◆ **Description of the task**: Every line of the following records that includes "open" should be copied.

◆ **Data section**:

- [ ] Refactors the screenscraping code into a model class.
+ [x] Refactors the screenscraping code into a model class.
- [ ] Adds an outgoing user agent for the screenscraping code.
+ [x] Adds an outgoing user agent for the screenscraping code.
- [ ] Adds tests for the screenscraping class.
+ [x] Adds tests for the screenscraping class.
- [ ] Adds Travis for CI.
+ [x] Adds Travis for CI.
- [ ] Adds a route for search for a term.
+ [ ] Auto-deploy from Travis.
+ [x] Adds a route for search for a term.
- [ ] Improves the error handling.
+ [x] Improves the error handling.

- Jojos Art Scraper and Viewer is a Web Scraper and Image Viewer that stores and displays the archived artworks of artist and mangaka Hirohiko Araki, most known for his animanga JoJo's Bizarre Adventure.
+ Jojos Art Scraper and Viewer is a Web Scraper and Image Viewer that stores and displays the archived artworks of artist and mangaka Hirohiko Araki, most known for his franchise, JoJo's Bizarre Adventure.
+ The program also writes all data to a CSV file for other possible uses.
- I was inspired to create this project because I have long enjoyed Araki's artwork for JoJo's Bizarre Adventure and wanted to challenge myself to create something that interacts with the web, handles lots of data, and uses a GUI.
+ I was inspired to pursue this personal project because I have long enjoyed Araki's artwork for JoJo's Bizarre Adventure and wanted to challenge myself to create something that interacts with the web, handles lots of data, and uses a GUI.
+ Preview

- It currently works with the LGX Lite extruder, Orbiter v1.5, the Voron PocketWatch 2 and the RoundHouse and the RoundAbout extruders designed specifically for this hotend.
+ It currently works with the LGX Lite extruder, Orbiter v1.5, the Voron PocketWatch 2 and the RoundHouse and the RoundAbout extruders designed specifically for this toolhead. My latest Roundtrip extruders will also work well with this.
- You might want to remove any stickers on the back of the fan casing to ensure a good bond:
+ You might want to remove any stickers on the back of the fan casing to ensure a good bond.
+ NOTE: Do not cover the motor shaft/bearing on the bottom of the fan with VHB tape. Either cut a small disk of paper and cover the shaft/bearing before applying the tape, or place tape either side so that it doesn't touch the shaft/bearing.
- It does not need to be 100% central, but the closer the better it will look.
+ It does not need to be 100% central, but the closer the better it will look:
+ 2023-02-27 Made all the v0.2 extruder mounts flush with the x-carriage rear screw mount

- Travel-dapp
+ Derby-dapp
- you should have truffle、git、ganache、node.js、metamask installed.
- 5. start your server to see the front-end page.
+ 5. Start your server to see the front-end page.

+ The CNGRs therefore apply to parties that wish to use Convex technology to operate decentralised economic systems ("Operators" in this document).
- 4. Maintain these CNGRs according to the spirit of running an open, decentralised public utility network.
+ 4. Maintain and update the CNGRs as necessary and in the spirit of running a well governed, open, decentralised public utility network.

◆ **Worked solution**:
- 4. Maintain these CNGRs according to the spirit of running an open, decentralised public utility network.
+ 4. Maintain and update the CNGRs as necessary and in the spirit of running a well governed, open, decentralised public utility network.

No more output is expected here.